The information about him comes drip-drip through the years, rarely wrangled without a fight. He’d met Mum when she was twenty-three and on holiday in Copenhagen, where he lived at the time. He’d followed her around the city for three days. She told us that he was like that. His English was perfect – he had grown up here – but he liked to speak to her in Danish, enjoyed the fact that she could not understand. He was like that too. He had died. How had he died? we asked for four years before she caved. He had drowned in the swimming pool of a hotel in Devon. They had not been together when he died and the three of us, September barely five, me a little younger, had been living somewhere else. It had taken nearly a year for his sister to ring and tell her he was dead. We learned not to ask about him. We do not have the words to describe him. We did not know him. September once said to Mum that he was a howlingbanderlootinggrifter and she had laughed and said it was true but had then gone quiet for a few hours, got the look we had come to recognise. Every three or four Christmases his sister Ursa comes to visit and September and I sometimes try and wring information out of her but she never caves. Ursa drives a convertible car, never comes for more than a day, stays in a hotel rather than at ours. Her hair is short and blonde so that, coming upon her from behind and unawares, we would at times be convinced that she was him; long-lost father, the reason for our mother’s sadness and our existence.
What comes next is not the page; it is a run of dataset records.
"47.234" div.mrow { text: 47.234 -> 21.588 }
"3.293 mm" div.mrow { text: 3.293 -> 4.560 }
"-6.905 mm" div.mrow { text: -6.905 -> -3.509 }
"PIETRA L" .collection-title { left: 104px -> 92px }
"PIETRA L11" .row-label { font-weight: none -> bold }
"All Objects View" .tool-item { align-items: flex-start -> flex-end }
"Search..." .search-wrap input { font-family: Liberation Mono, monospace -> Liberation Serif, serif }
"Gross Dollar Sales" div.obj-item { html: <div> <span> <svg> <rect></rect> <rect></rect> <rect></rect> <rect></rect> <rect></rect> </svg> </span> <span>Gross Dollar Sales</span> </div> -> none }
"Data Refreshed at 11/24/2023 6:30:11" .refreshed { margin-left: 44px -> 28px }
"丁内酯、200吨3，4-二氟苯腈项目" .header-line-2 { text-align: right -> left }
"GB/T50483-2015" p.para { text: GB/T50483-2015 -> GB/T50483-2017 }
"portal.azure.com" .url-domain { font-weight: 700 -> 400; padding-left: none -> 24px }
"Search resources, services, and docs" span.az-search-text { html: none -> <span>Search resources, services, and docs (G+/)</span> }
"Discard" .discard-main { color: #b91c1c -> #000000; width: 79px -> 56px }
The house on the moors belongs to her though she rents it out, does not live here, fills it with people like us who do not know where else to go.

Down the side of the house, the wind picking up a bit now, we find another window, not large but loose-looking, opening inwards when we press on it.

At the front of the house Mum has a rock out of a nearby field and is about to throw it through the pane of glass beside the door. I lift my hands to cover my ears. The blood goes boom boom boom and the alarm grows in my bone marrow and swans up my throat.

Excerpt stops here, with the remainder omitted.